Task brief:
Go through the records below line by line and report how many lines include "түсіруге", giving the number only.

[[ Data for this exercise, beginning ]]

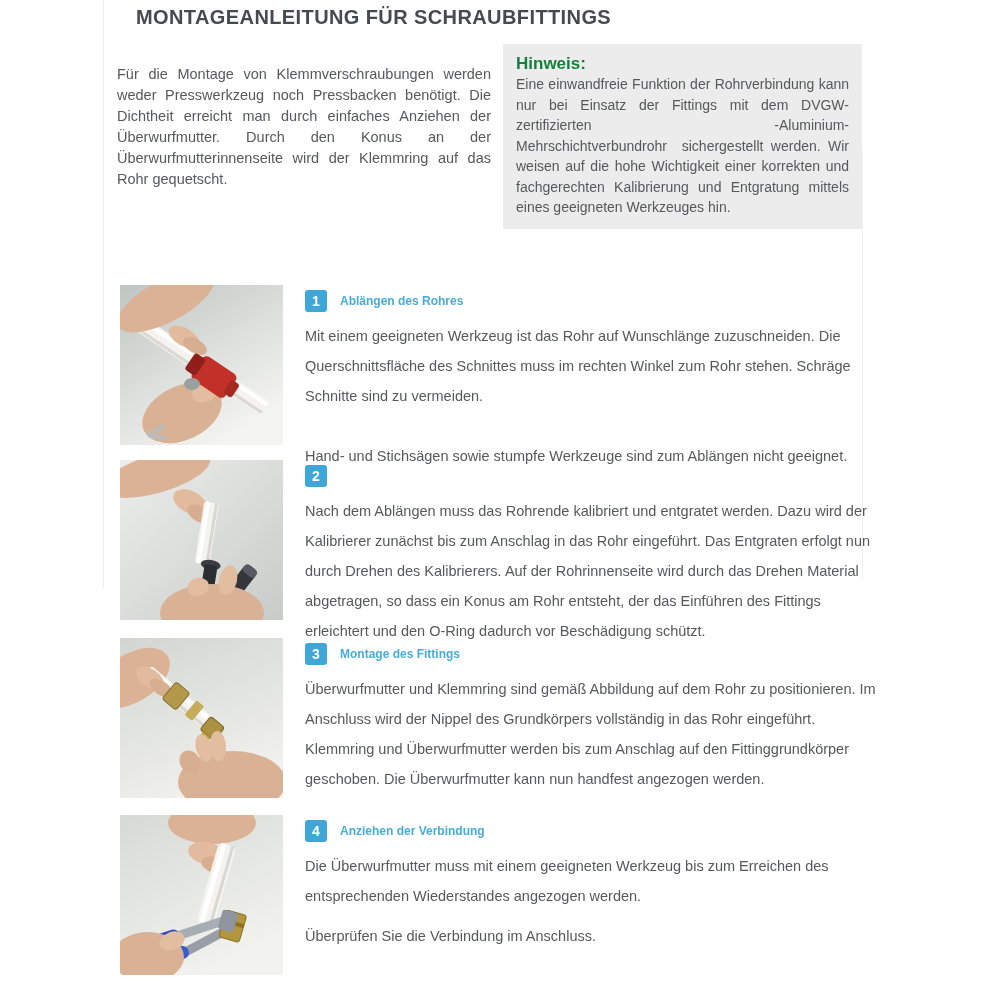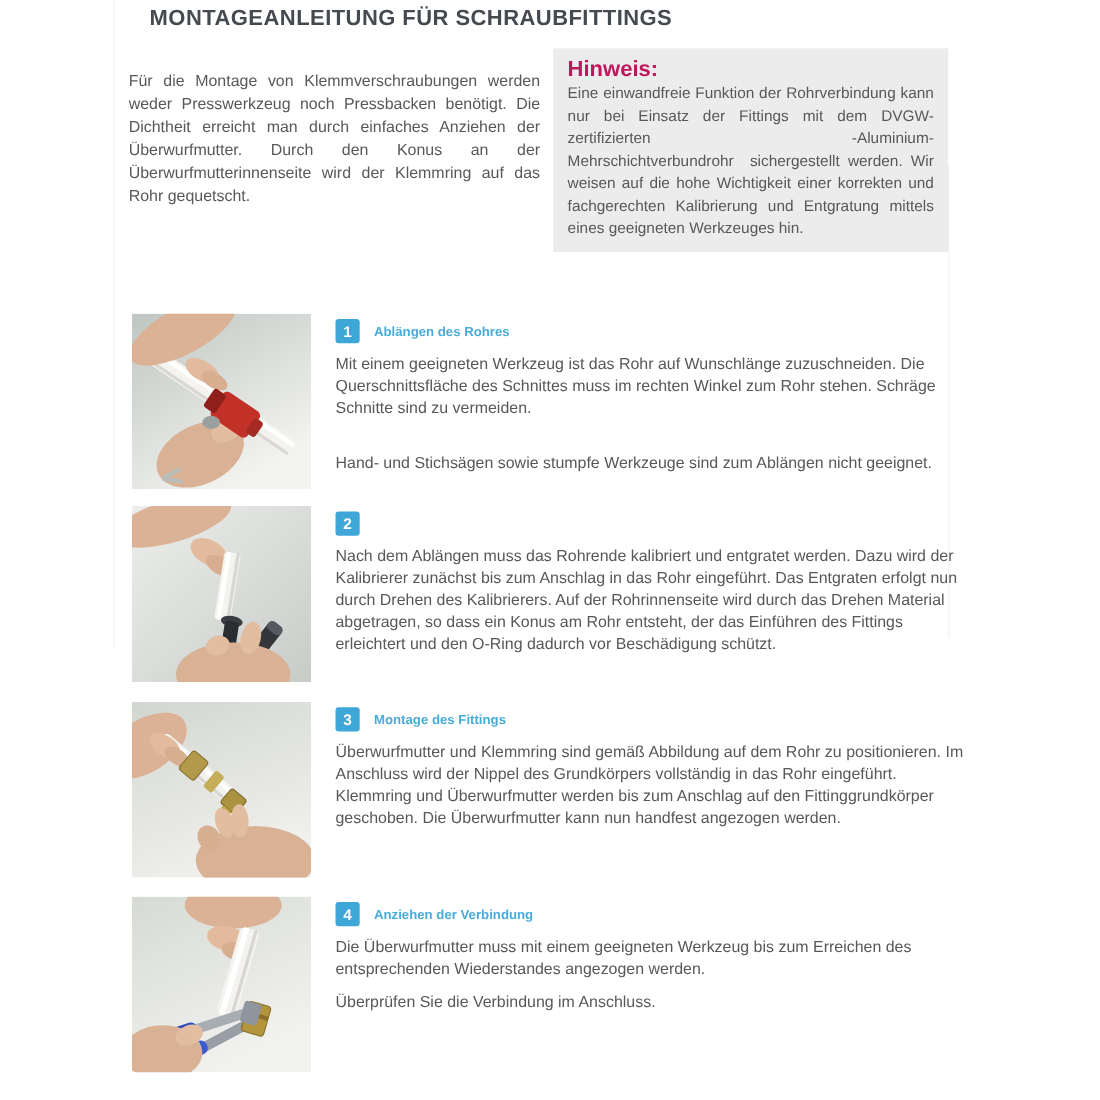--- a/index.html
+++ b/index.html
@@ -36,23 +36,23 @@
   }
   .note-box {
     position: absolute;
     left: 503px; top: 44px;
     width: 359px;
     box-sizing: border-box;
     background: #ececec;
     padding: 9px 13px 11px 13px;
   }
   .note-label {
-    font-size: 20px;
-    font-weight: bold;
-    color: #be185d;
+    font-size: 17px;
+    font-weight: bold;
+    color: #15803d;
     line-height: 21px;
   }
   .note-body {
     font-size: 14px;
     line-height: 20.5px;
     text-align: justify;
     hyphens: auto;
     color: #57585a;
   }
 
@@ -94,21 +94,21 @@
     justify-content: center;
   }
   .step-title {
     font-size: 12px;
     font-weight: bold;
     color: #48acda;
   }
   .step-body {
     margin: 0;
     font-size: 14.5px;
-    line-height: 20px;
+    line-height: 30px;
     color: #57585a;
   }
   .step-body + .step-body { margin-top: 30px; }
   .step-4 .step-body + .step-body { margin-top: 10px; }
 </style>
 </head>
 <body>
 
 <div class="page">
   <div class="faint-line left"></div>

[[ Data for this exercise, end ]]
[[ Data for this exercise, beginning ]]

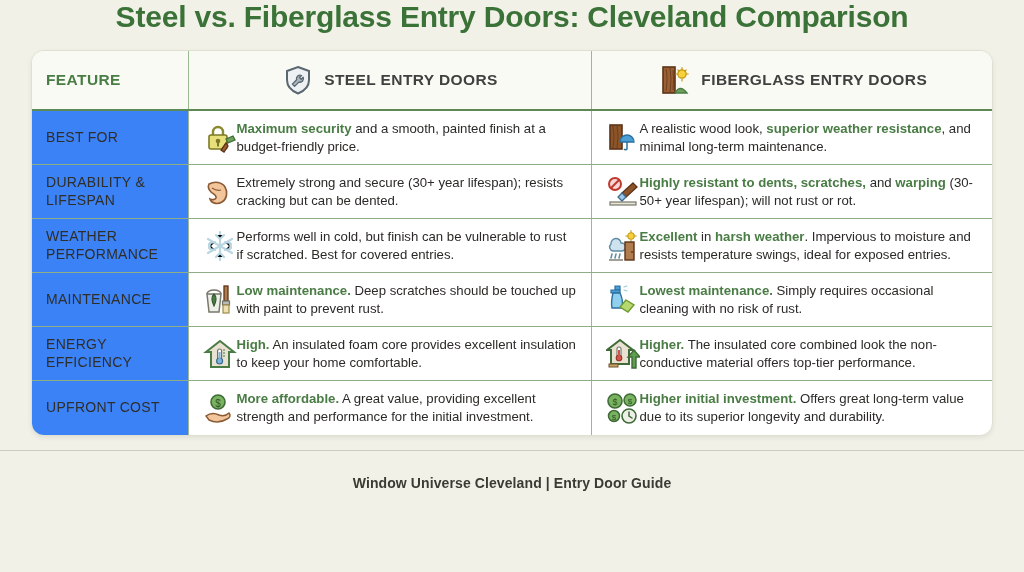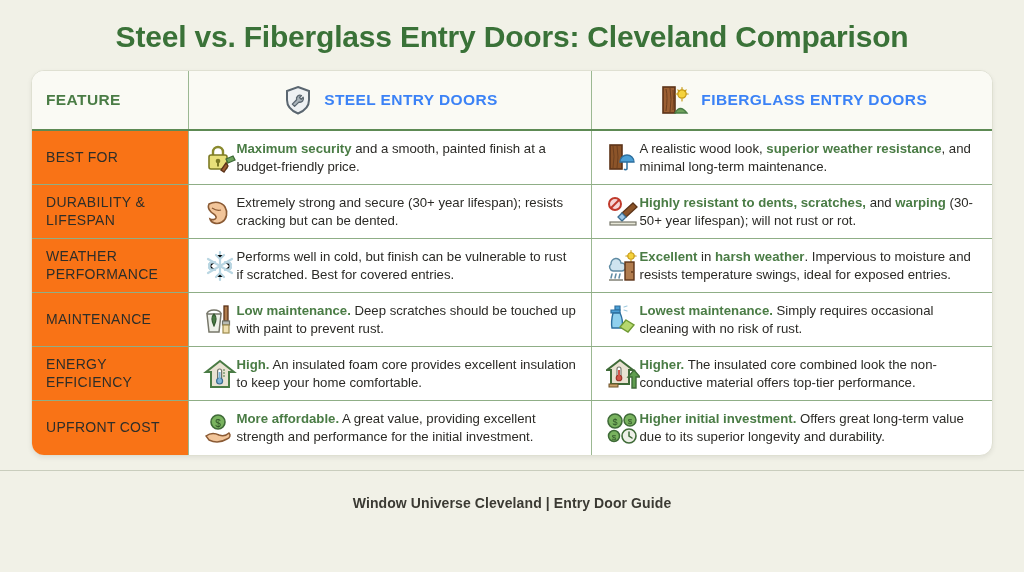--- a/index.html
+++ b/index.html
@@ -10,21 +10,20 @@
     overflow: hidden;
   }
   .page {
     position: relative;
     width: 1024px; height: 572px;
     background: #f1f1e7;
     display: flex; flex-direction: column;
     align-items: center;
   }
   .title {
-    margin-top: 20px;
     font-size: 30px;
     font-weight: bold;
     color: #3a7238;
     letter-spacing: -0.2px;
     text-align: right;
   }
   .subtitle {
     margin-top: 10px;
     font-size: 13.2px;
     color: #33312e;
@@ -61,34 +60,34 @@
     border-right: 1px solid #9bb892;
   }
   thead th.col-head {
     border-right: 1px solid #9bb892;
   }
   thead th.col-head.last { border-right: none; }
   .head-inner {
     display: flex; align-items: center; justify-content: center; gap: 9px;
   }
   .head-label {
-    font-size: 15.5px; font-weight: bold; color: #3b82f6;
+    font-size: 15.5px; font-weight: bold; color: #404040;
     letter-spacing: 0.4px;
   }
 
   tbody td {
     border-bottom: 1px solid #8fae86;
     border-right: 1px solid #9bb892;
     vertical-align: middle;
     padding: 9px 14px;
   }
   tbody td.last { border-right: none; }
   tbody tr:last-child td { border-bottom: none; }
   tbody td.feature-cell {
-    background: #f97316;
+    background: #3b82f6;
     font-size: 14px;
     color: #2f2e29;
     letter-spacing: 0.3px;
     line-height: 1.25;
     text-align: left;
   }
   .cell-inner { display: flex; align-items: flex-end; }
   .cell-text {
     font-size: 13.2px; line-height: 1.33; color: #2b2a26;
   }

[[ Data for this exercise, end ]]
[[ Data for this exercise, beginning ]]

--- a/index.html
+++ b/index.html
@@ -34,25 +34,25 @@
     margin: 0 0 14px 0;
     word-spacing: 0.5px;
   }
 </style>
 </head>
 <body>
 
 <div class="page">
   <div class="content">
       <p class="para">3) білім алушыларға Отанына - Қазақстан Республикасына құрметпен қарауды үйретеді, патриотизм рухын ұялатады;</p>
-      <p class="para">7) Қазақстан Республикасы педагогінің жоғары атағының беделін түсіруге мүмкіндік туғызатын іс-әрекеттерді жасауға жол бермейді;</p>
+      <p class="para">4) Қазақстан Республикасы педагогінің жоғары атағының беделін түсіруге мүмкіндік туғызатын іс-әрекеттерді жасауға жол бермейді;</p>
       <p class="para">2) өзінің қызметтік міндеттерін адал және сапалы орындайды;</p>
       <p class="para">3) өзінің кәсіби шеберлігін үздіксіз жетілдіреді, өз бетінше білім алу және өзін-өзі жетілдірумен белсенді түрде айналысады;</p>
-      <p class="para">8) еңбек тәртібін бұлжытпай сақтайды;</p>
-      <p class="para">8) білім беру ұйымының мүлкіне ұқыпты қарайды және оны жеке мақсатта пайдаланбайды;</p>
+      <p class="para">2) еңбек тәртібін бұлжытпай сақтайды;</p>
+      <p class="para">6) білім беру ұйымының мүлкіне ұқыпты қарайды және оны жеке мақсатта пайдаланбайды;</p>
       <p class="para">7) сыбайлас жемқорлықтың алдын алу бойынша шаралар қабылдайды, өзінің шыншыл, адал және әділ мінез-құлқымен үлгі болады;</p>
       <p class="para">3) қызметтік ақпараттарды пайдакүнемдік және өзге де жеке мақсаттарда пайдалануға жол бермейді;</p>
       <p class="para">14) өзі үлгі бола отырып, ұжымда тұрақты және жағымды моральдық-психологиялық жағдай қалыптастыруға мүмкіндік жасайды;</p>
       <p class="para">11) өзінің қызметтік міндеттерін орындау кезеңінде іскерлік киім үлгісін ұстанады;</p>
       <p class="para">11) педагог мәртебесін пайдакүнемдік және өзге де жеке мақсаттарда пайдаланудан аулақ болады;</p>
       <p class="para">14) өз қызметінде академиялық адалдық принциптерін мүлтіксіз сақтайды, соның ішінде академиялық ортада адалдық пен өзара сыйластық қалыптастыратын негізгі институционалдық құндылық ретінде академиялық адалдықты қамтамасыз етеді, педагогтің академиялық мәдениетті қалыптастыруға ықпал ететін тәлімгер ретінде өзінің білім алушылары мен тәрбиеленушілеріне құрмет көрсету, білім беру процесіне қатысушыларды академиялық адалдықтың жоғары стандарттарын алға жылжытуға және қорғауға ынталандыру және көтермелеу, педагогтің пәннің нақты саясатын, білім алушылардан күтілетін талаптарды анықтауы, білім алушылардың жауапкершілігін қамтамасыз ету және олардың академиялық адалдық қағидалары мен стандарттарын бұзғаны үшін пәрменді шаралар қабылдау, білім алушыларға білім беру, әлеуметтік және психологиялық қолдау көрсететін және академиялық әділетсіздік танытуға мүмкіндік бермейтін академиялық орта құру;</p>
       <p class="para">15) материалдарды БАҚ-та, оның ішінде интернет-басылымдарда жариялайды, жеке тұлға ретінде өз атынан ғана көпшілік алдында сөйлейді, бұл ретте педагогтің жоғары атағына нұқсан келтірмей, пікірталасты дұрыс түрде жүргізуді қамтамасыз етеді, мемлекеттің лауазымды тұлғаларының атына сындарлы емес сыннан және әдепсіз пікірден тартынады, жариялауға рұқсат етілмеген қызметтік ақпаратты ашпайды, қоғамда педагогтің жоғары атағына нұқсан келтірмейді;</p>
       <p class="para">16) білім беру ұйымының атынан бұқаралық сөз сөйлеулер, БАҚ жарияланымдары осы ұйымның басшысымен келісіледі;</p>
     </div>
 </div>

[[ Data for this exercise, end ]]

The answer:
2